Какой покой! На обратном пути, когда мы падали уже на родную страну, даже линолеум на полу вспучился от дикой вибрации. Какой покой?
Наконец грохнулись. Поскакали. Остановились. Прилетел!
Выбрался через кордоны в зал прилета и увидел, что кто-то машет мне… Кузя! Друг!
Выехали на шоссе. Вот и вернулся я. С некоторой грустью смотрел вперед, вдоль строя облысевших дерев… Унылая пора. Очей разочарованье.

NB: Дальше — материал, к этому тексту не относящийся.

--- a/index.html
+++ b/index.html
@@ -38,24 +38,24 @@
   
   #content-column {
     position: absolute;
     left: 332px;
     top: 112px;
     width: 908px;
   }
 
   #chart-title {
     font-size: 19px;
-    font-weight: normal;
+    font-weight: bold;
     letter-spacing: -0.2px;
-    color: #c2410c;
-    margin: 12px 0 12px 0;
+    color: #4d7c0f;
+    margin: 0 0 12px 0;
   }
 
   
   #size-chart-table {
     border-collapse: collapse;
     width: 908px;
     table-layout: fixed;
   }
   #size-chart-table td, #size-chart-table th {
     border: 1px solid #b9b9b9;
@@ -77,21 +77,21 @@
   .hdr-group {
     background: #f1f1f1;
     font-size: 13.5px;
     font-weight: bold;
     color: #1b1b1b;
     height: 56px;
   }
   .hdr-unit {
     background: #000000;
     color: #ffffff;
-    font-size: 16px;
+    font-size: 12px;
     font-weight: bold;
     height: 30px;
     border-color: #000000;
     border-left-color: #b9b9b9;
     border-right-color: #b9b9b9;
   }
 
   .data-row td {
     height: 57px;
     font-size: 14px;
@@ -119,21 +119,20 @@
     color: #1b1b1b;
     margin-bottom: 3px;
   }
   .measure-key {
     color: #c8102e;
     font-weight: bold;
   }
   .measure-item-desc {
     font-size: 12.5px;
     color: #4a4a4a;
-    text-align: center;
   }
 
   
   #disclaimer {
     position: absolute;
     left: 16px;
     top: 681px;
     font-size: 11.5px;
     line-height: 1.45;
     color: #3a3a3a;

Кроме всего еще одна неприятность встретила нас. Когда мы давеча ехали в аэропорт, перед очами то и дело плакаты Кузи мелькали, со встрепанной бородой и скорбным взглядом: “Доколе?” А теперь, когда ехали, на обратной стороне тех же щитов – плакаты Боба, Кузиного врага, – не только на предстоящих выборах, но и вообще. “Взрастил гада!” – это явственно в Кузином взгляде читалось. Прилизанный Боб в расшитой косоворотке стоял, за ним юные амазонки гарцевали верхом.
Надпись: “Будущее России”. Неужели – оно? И толково так сделано было: плакаты Кузи мелькали перед глазами тех, кто улетал. А если, мол, ты в Россию возвращаешься – значит, Боб.